* _Brief_
Report every line below that carries the word "Mode".

* _Data provided_
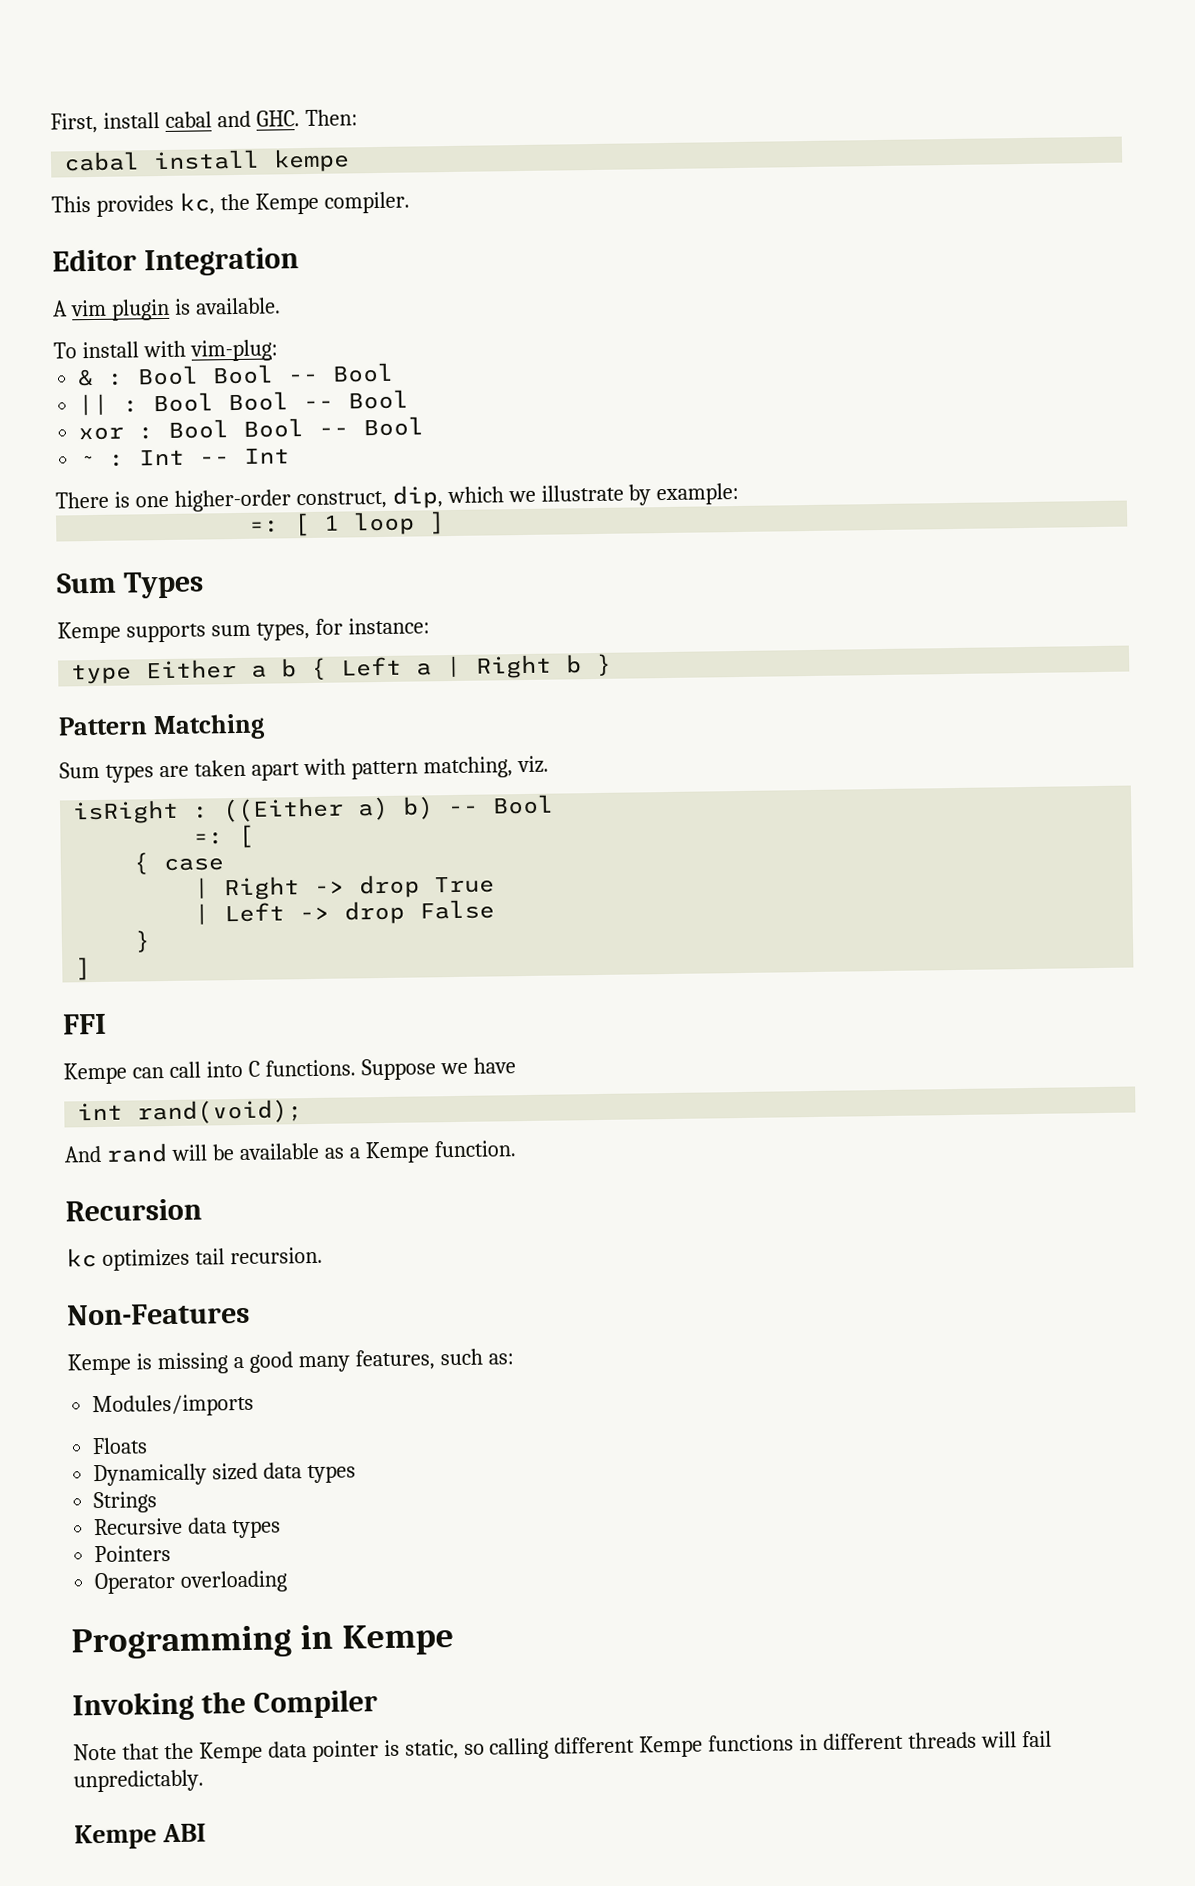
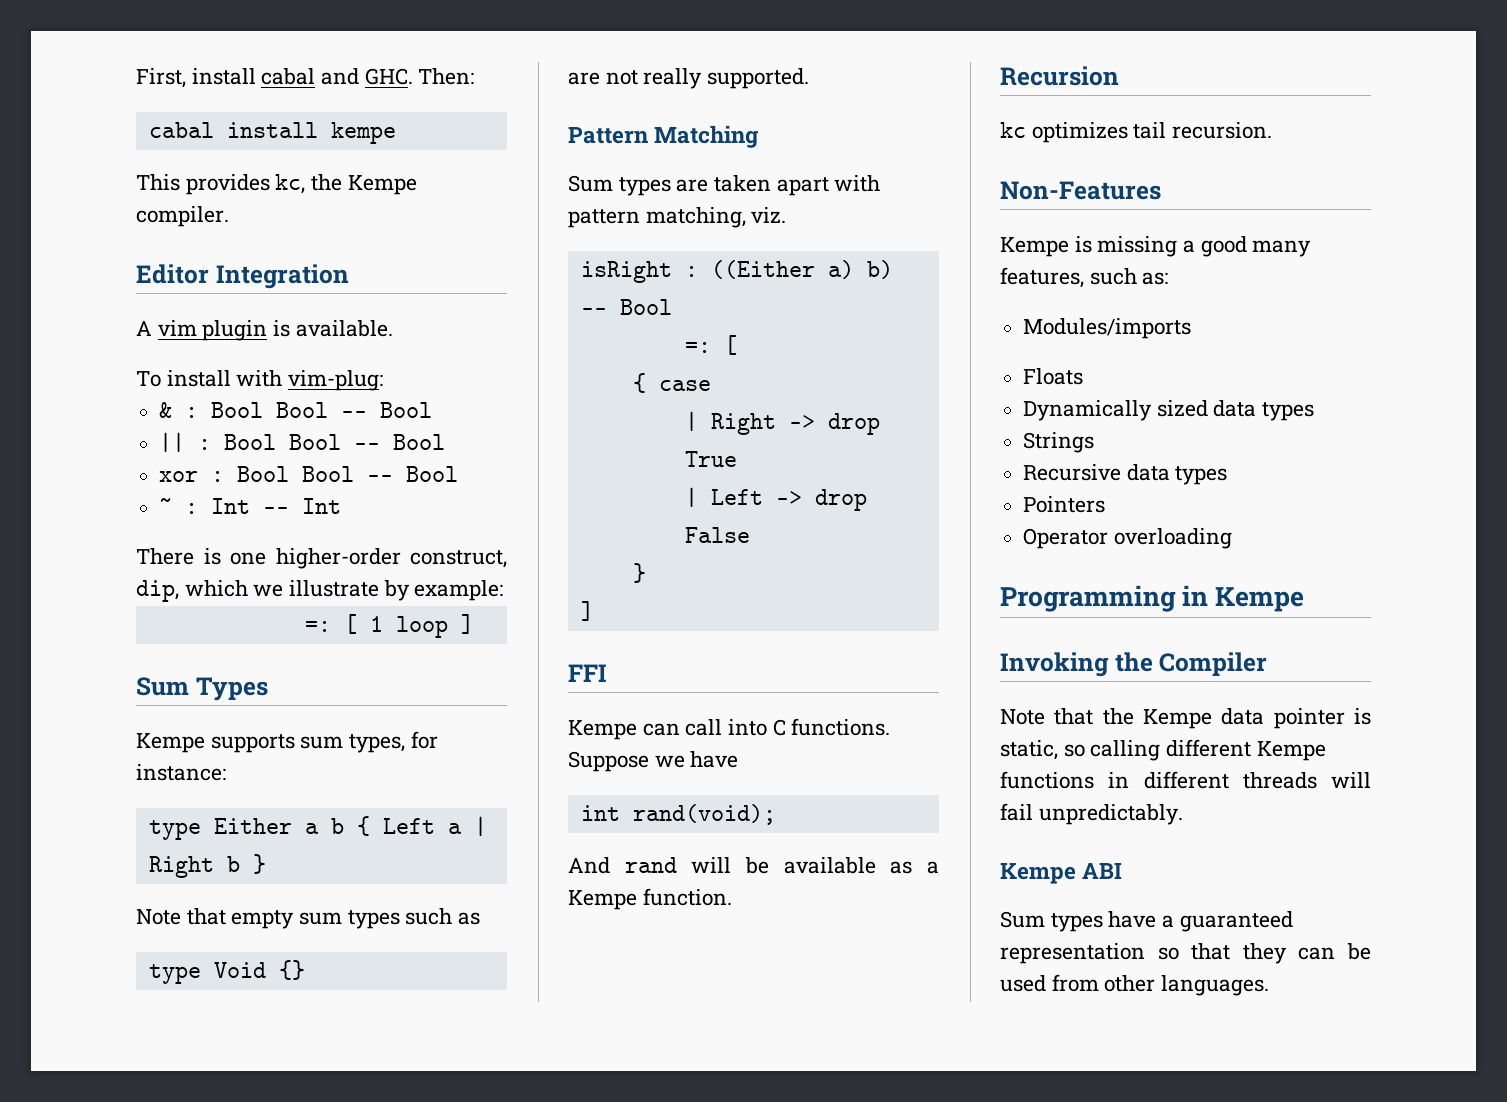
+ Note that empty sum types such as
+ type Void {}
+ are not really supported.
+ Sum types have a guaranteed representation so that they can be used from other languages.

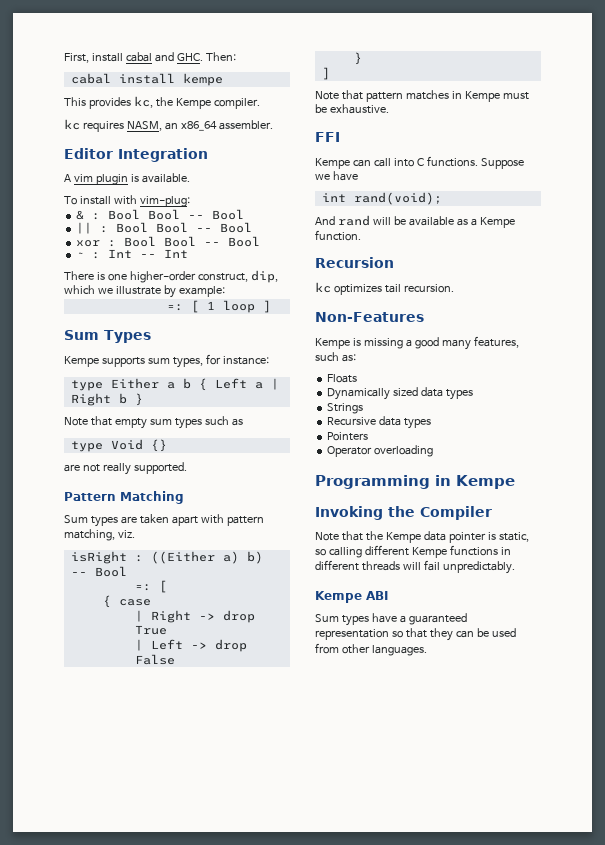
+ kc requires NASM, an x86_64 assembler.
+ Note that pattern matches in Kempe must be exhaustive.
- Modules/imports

--

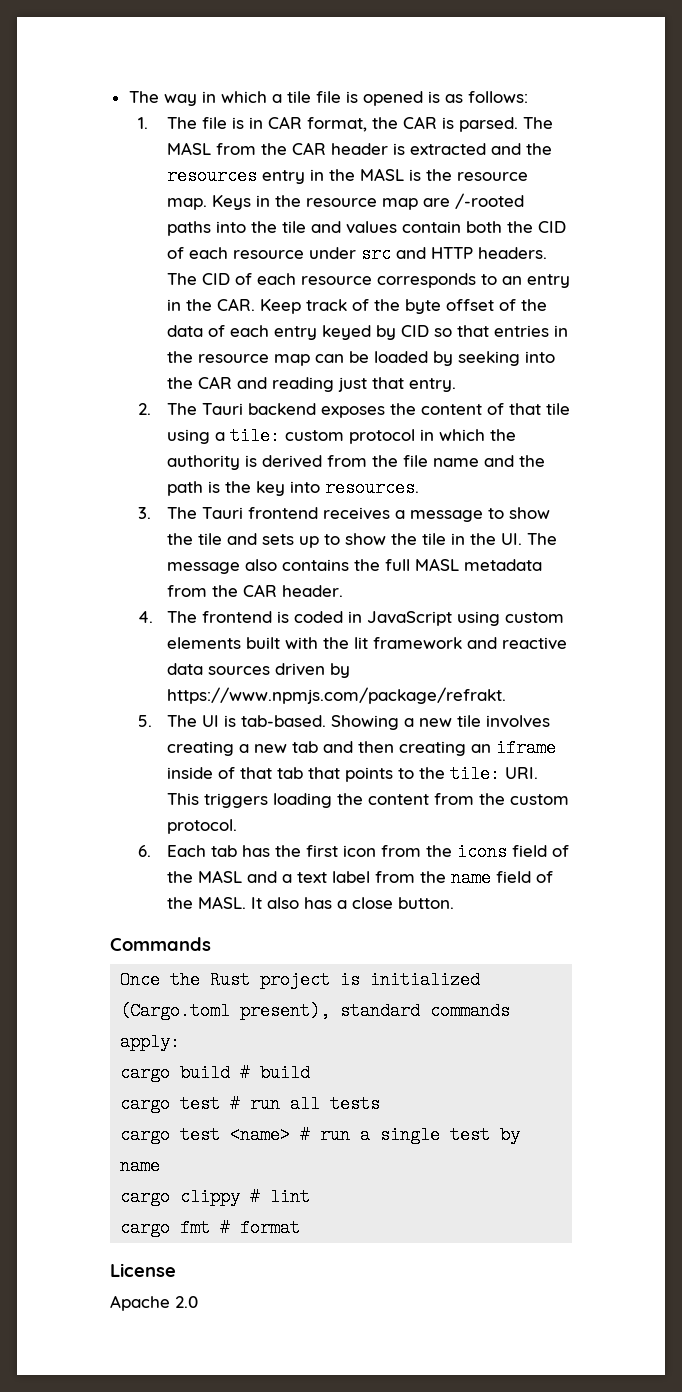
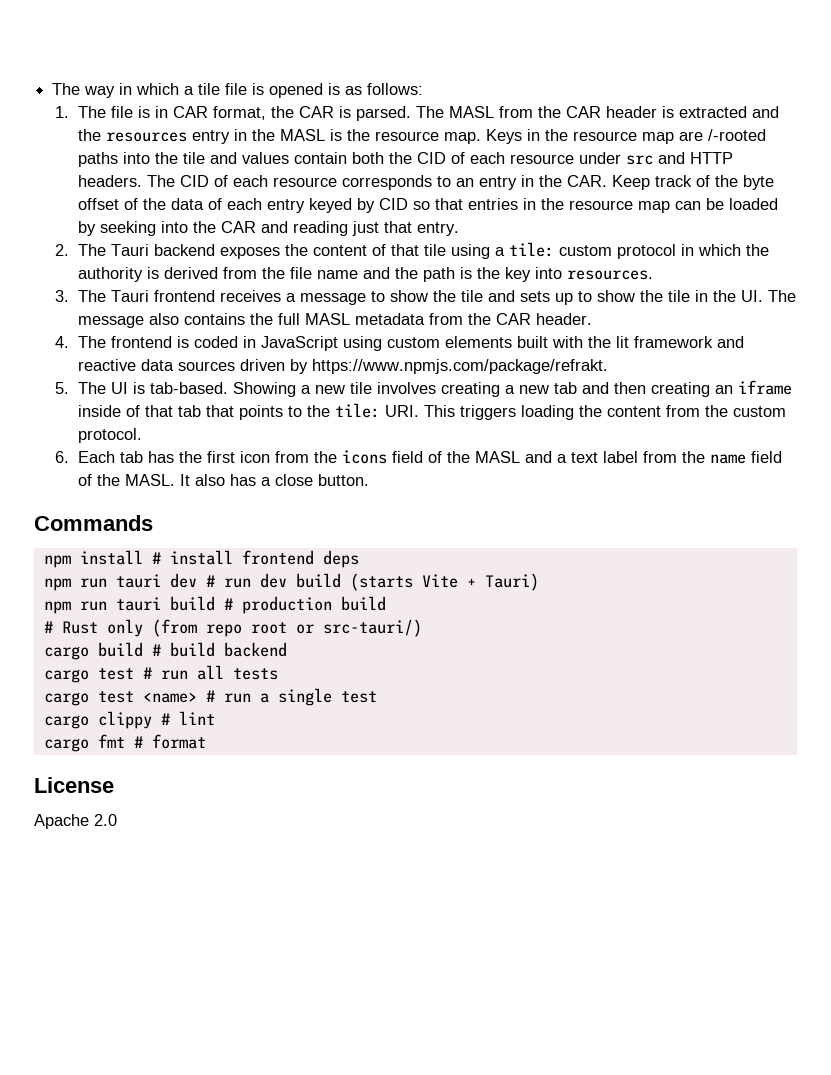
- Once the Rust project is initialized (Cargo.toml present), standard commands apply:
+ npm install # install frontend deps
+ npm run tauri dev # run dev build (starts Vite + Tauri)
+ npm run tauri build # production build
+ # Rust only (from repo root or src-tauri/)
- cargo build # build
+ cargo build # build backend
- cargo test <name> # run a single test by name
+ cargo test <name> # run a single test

...

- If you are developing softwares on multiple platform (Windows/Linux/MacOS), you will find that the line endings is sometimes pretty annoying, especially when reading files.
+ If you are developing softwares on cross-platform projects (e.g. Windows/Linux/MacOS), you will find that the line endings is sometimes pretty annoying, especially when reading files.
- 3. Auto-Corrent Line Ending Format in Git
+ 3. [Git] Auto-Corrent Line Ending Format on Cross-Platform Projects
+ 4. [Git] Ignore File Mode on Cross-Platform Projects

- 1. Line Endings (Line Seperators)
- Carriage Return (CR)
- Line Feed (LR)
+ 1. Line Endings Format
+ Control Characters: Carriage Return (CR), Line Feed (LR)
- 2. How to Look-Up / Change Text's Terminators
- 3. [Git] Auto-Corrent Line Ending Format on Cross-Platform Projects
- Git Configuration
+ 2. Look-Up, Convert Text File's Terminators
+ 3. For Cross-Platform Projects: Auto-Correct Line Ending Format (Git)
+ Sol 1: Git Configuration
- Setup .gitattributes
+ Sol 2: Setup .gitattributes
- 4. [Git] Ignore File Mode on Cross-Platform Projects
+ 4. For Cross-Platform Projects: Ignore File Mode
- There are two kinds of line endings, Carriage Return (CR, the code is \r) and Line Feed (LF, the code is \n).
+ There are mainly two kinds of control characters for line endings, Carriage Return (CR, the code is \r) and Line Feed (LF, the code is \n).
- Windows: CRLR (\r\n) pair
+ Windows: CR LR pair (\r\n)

* _Task response_
+ 4. [Git] Ignore File Mode on Cross-Platform Projects
- 4. [Git] Ignore File Mode on Cross-Platform Projects
+ 4. For Cross-Platform Projects: Ignore File Mode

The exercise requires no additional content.